* The task
In the records below, the line with "text: ZACHOWANY OTWORU" opens the range and the line with "<div>Cumberland, Kentucky, United" closes it; print that range exactly and nothing else.

[Extracted records]
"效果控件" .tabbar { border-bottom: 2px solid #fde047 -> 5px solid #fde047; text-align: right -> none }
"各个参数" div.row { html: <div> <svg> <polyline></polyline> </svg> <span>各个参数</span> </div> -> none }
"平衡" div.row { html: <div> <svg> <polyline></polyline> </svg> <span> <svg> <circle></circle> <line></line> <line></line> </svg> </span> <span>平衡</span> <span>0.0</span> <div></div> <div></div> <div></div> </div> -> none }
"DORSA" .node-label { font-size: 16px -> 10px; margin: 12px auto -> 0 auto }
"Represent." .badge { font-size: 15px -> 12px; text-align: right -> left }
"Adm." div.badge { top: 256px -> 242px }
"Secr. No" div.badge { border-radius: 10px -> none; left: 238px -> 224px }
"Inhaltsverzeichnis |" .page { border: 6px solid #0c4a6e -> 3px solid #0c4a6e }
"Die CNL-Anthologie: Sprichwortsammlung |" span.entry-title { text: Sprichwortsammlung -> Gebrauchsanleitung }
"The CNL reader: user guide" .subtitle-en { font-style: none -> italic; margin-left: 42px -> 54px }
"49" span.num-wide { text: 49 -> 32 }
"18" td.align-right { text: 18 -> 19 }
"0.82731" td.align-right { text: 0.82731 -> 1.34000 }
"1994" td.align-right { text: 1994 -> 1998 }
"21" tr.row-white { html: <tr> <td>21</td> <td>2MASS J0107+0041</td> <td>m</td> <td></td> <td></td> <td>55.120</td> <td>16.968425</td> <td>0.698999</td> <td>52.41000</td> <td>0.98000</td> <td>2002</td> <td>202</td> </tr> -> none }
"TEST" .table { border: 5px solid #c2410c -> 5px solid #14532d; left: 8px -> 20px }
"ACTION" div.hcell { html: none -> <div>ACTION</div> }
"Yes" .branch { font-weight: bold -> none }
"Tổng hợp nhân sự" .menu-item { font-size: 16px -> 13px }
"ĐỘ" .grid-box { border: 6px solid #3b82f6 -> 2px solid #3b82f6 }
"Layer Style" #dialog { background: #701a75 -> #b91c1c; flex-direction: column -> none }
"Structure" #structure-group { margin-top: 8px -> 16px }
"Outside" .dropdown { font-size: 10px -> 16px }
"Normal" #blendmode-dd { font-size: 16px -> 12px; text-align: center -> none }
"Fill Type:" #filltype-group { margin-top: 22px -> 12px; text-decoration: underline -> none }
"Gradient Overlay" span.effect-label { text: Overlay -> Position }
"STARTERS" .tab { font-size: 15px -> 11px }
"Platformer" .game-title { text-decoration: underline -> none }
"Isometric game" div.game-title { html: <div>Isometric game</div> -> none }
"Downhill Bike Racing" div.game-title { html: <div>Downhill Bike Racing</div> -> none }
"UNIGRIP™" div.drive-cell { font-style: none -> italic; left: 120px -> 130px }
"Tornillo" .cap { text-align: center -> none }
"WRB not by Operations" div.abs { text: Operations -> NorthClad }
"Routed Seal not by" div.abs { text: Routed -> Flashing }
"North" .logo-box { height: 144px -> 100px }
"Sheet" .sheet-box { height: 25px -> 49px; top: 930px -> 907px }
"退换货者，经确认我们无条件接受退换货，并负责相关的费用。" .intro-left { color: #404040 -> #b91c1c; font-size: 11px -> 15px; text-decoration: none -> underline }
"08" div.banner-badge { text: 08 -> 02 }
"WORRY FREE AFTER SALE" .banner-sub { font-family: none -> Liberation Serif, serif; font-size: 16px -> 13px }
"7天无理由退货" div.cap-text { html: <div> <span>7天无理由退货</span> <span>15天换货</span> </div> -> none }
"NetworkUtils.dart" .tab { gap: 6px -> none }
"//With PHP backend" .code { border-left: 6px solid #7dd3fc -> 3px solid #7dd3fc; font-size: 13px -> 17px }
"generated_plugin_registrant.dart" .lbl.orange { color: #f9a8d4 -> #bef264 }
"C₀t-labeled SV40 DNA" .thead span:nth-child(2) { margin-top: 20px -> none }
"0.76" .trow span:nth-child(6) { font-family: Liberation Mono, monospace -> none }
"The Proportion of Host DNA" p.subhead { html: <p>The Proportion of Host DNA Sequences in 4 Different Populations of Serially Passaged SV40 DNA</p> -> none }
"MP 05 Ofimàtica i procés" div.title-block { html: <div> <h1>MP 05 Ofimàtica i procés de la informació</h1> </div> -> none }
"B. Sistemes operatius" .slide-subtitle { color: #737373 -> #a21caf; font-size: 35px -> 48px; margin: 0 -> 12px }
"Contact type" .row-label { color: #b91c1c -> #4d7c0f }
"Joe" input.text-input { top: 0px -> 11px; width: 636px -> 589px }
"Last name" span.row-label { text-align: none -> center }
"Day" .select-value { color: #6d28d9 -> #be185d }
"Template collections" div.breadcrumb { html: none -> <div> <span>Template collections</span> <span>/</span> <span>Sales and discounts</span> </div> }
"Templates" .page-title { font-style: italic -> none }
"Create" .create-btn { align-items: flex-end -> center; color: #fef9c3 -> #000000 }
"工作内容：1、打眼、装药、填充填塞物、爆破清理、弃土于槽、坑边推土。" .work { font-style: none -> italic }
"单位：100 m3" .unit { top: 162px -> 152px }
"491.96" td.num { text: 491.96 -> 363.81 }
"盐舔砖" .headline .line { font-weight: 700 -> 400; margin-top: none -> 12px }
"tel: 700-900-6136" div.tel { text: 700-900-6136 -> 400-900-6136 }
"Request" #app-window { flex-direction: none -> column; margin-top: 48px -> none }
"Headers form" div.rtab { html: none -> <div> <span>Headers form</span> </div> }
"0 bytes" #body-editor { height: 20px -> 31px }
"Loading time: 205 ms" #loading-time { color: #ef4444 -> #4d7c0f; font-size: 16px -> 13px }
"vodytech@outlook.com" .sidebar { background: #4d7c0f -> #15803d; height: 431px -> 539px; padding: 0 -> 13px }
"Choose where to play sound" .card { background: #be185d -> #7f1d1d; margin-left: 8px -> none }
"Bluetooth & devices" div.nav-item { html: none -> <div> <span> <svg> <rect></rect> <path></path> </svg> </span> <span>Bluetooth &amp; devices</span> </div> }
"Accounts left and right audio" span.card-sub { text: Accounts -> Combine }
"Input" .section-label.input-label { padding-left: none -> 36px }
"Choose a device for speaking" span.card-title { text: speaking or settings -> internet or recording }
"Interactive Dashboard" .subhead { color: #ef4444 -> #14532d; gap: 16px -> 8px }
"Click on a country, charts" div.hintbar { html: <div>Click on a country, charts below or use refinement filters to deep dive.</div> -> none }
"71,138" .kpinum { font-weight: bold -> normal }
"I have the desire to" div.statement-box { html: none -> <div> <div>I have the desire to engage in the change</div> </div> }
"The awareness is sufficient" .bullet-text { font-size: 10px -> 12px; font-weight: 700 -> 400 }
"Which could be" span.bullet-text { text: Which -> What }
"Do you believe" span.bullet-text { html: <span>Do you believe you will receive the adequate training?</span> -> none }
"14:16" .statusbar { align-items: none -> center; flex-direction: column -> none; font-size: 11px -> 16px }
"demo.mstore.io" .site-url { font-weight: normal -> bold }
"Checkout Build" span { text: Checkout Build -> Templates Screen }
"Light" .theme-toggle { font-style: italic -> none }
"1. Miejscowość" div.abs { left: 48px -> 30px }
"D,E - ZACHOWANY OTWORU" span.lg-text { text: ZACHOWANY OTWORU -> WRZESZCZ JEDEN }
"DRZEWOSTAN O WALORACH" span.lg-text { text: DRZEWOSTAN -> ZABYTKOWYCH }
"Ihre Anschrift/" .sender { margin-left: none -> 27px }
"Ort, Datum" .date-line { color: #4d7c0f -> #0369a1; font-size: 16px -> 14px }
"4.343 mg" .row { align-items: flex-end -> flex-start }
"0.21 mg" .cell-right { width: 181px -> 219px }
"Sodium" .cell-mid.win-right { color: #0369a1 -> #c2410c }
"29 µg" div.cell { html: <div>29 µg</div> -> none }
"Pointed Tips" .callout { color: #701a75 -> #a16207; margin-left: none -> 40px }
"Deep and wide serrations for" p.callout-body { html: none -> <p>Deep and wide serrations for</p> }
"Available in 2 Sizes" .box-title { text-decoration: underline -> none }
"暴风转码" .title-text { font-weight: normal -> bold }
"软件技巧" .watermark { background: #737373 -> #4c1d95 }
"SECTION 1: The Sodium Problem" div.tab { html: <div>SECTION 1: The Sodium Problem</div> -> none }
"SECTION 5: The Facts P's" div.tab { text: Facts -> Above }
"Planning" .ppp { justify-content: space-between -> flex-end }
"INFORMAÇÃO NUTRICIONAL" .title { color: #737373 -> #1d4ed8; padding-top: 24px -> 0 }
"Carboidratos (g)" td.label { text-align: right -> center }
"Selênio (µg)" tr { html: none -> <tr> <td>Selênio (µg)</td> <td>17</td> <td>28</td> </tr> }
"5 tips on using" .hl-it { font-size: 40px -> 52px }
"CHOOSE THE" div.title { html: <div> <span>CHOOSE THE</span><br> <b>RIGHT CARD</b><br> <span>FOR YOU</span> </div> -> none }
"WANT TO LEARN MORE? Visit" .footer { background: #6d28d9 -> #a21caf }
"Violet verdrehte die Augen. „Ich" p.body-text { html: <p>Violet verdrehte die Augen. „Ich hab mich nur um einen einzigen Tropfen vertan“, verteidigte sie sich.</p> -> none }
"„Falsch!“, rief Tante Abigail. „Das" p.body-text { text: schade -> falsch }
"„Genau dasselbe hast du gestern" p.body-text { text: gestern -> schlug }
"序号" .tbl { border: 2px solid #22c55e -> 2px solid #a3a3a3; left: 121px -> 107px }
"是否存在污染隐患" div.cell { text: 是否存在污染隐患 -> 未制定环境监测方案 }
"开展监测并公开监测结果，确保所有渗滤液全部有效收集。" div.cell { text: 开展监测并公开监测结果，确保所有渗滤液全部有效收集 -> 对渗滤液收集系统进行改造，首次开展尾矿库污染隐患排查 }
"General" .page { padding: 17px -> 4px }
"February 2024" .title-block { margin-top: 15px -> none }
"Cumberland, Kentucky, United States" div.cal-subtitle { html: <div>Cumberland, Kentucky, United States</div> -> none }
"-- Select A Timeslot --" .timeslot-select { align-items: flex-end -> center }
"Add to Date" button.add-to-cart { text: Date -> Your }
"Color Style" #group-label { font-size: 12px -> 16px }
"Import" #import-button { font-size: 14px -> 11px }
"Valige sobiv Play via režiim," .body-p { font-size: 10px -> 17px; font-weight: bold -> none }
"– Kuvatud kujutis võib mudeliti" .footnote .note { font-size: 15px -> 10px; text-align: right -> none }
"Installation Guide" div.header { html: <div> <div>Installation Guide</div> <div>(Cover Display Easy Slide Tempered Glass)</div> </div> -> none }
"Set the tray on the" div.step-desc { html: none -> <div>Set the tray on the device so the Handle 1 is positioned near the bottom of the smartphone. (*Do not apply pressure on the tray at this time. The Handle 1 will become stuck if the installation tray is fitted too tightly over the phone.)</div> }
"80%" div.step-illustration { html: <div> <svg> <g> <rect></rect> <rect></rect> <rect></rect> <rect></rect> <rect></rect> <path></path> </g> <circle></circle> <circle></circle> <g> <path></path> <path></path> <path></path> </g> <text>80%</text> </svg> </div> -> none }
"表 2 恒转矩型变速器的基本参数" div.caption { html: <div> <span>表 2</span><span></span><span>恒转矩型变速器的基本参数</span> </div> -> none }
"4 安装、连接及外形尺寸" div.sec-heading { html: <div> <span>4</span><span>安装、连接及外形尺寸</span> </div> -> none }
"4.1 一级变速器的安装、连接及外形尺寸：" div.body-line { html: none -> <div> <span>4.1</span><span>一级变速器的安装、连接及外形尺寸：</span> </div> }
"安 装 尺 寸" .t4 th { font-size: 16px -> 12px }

* Task solution
"D,E - ZACHOWANY OTWORU" span.lg-text { text: ZACHOWANY OTWORU -> WRZESZCZ JEDEN }
"DRZEWOSTAN O WALORACH" span.lg-text { text: DRZEWOSTAN -> ZABYTKOWYCH }
"Ihre Anschrift/" .sender { margin-left: none -> 27px }
"Ort, Datum" .date-line { color: #4d7c0f -> #0369a1; font-size: 16px -> 14px }
"4.343 mg" .row { align-items: flex-end -> flex-start }
"0.21 mg" .cell-right { width: 181px -> 219px }
"Sodium" .cell-mid.win-right { color: #0369a1 -> #c2410c }
"29 µg" div.cell { html: <div>29 µg</div> -> none }
"Pointed Tips" .callout { color: #701a75 -> #a16207; margin-left: none -> 40px }
"Deep and wide serrations for" p.callout-body { html: none -> <p>Deep and wide serrations for</p> }
"Available in 2 Sizes" .box-title { text-decoration: underline -> none }
"暴风转码" .title-text { font-weight: normal -> bold }
"软件技巧" .watermark { background: #737373 -> #4c1d95 }
"SECTION 1: The Sodium Problem" div.tab { html: <div>SECTION 1: The Sodium Problem</div> -> none }
"SECTION 5: The Facts P's" div.tab { text: Facts -> Above }
"Planning" .ppp { justify-content: space-between -> flex-end }
"INFORMAÇÃO NUTRICIONAL" .title { color: #737373 -> #1d4ed8; padding-top: 24px -> 0 }
"Carboidratos (g)" td.label { text-align: right -> center }
"Selênio (µg)" tr { html: none -> <tr> <td>Selênio (µg)</td> <td>17</td> <td>28</td> </tr> }
"5 tips on using" .hl-it { font-size: 40px -> 52px }
"CHOOSE THE" div.title { html: <div> <span>CHOOSE THE</span><br> <b>RIGHT CARD</b><br> <span>FOR YOU</span> </div> -> none }
"WANT TO LEARN MORE? Visit" .footer { background: #6d28d9 -> #a21caf }
"Violet verdrehte die Augen. „Ich" p.body-text { html: <p>Violet verdrehte die Augen. „Ich hab mich nur um einen einzigen Tropfen vertan“, verteidigte sie sich.</p> -> none }
"„Falsch!“, rief Tante Abigail. „Das" p.body-text { text: schade -> falsch }
"„Genau dasselbe hast du gestern" p.body-text { text: gestern -> schlug }
"序号" .tbl { border: 2px solid #22c55e -> 2px solid #a3a3a3; left: 121px -> 107px }
"是否存在污染隐患" div.cell { text: 是否存在污染隐患 -> 未制定环境监测方案 }
"开展监测并公开监测结果，确保所有渗滤液全部有效收集。" div.cell { text: 开展监测并公开监测结果，确保所有渗滤液全部有效收集 -> 对渗滤液收集系统进行改造，首次开展尾矿库污染隐患排查 }
"General" .page { padding: 17px -> 4px }
"February 2024" .title-block { margin-top: 15px -> none }
"Cumberland, Kentucky, United States" div.cal-subtitle { html: <div>Cumberland, Kentucky, United States</div> -> none }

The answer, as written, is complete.